Results: D0–D28: Decrease in TCS consumption – 35% (24.5 vs 38g). D29–D56 showed similar consumptions in both groups (with a greater SCORAD reduction in the treated group).
Preventive use of emollients changes skin microbiota
In a randomised prospective trial, new-borns with family history of AD had treatment for six months:
- Emollients (n=11)
- No emollients (n=12)
Tests on cheeks, volar forearms, dorsal forearms: bacterial 16S ribosomal RNA gene sequences.
In the emollient group:
- Higher proportion of S. salivarius (commensal)
- Higher bacterial diversity
Emollients in uremic xerosis
A multicentric, randomised, double-blind, intra-individual (left versus right comparison) assessed 99 patients with moderate to severe uremic xerosis. After seven days of treatment: Responder = decrease of at least two points at xerosis score.
There was a 75% reduction of uremic pruritus after 56 days.
In terms of improvement of QoL after 56 days:
- Patients were very satisfied to satisfied
- Efficacy was 84%
- Ease of use was 93%
- Local tolerability was 93%
Emollients in diabetic foot (skin hydration)
In a 28-day, double-blind RCT versus vehicle with 57 diabetic subjects (52% female) with a history of diabetes being11.6 ± 8.2 years and associated neuropathy: 47%.
There was significant improvement for D-Squame and relief parameters.

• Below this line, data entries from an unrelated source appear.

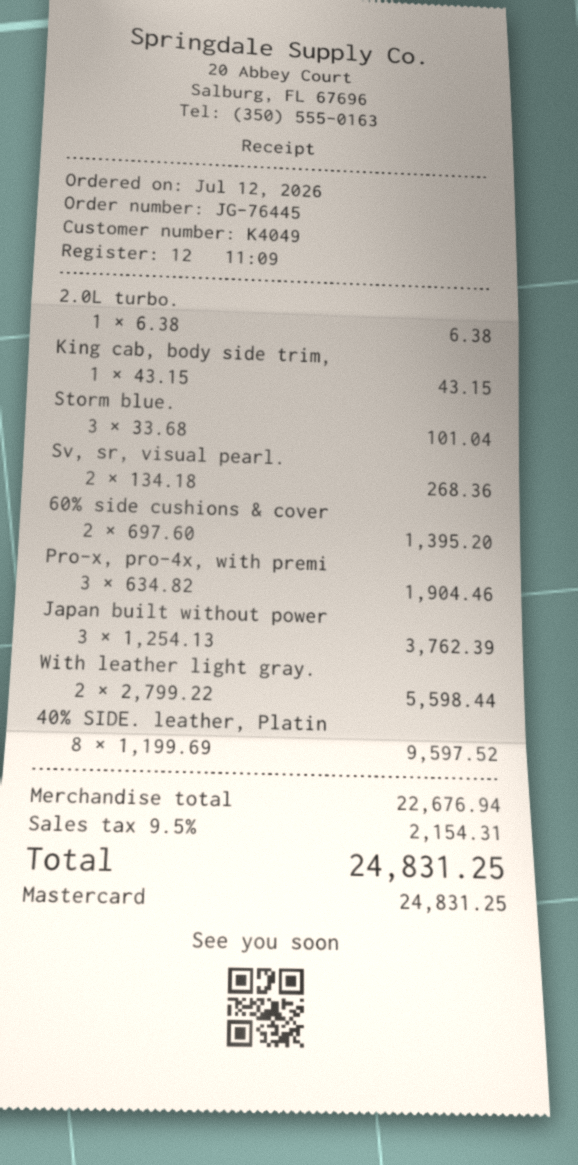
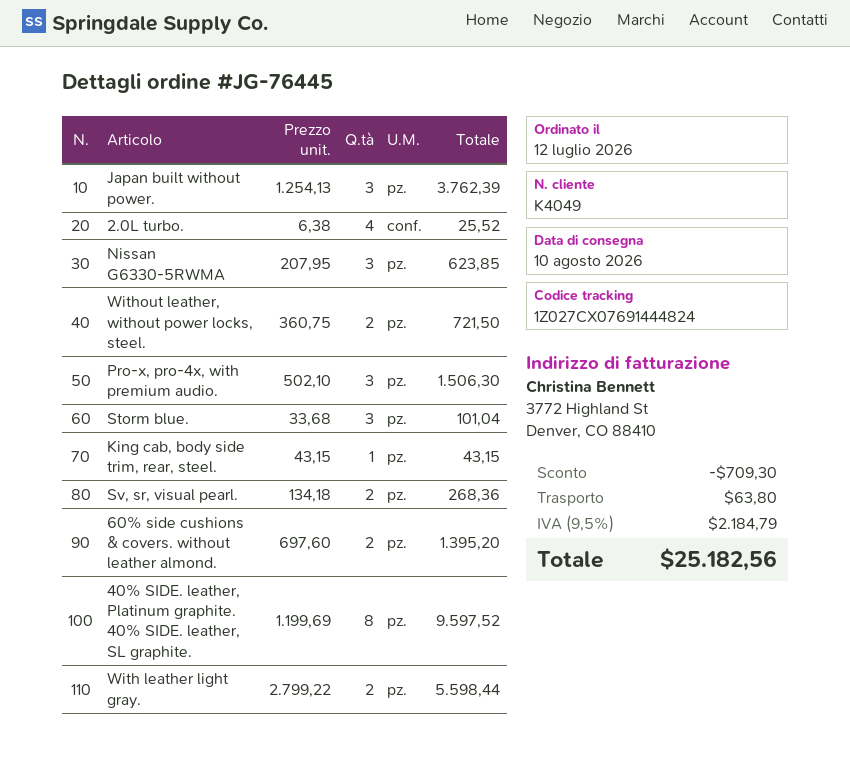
2.0L turbo.: 1 x 6.38 = 6.38 -> 4 x 6.38 = 25.52
Pro-x, pro-4x, with premi: 3 x 634.82 = 1904.46 -> 3 x 502.10 = 1506.30
Nissan G6330-5RWMA: none -> 3 x 207.95 = 623.85
Without leather, without power locks, steel.: none -> 2 x 360.75 = 721.50
discount: none -> 709.30
shipping: none -> 63.80
tax: 9.5% = 2154.31 -> 9.5% = 2184.79
total: 24831.25 -> 25182.56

Greater patient satisfaction (p=0.022) and the wish to continue was 44% vs 29%).
How much to apply in AD?
It is generally thought that liberal and frequent reapplication is necessary.
|HOW MUCH?||HOW OFTEN?||WHEN?||WHERE?||WHICH?|
|250g / week
for a child
600g / week
for an adult
of flare and
|Out of flares:
2 applications / day
During the flares:
1 application / day
|Out of lesions
Out of inflammation
|Having 2 effects
The choice of a moisturising agent is highly dependent on individual preference. The ideal agent should be safe (free of additives, fragrances, perfumes, and other potentially sensitising agents).
It should be effective and evidence-based. An inexpensive product is practical for long-term treatments.
Choosing an appropriate emollient would improve acceptability and adherence to treatment. The physician’s recommendation is the primary consideration for patients when selecting a moisturiser or emollient. Doctors should provide evidence-based information about these emollients.